Saved data entries
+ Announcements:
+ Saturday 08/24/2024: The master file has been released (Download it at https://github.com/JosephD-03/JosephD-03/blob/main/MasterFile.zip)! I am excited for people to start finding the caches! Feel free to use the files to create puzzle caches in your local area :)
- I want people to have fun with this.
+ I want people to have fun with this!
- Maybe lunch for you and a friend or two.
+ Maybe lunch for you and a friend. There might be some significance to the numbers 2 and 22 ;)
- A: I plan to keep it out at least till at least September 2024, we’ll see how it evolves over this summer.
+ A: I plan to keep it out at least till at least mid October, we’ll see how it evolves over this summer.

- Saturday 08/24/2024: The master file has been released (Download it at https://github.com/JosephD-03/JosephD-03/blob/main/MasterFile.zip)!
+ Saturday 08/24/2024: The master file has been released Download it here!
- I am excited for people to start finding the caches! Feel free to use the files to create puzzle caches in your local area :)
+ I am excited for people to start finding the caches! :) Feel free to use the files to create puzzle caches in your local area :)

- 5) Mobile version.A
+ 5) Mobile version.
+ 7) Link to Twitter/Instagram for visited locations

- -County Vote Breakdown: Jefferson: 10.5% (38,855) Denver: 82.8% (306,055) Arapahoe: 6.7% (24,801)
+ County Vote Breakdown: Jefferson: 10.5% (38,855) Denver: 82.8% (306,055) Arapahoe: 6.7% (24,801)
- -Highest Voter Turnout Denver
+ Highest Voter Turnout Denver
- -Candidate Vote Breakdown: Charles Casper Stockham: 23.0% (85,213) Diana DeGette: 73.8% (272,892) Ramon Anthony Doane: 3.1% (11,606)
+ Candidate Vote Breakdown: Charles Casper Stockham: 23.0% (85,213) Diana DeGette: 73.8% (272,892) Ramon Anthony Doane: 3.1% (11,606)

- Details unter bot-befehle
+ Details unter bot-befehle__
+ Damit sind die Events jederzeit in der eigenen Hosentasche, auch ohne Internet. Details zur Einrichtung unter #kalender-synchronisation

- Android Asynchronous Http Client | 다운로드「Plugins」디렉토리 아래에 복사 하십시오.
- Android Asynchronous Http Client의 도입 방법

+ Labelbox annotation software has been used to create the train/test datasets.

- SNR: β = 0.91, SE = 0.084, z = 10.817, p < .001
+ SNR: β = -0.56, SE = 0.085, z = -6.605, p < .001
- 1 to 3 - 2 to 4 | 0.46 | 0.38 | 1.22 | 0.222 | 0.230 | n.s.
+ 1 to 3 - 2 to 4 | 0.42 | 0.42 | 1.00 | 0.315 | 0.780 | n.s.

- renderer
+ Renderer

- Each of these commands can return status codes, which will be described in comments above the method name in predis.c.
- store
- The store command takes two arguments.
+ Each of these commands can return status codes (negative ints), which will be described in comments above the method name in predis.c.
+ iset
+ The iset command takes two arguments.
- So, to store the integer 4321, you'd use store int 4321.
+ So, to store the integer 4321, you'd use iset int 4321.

Aim of the exercise
Return, exactly as they stand, the lines from the start of the records above through the line with "- Maybe lunch for you and a friend or two.", both ends included, and no other lines.

Exercise answer
+ Announcements:
+ Saturday 08/24/2024: The master file has been released (Download it at https://github.com/JosephD-03/JosephD-03/blob/main/MasterFile.zip)! I am excited for people to start finding the caches! Feel free to use the files to create puzzle caches in your local area :)
- I want people to have fun with this.
+ I want people to have fun with this!
- Maybe lunch for you and a friend or two.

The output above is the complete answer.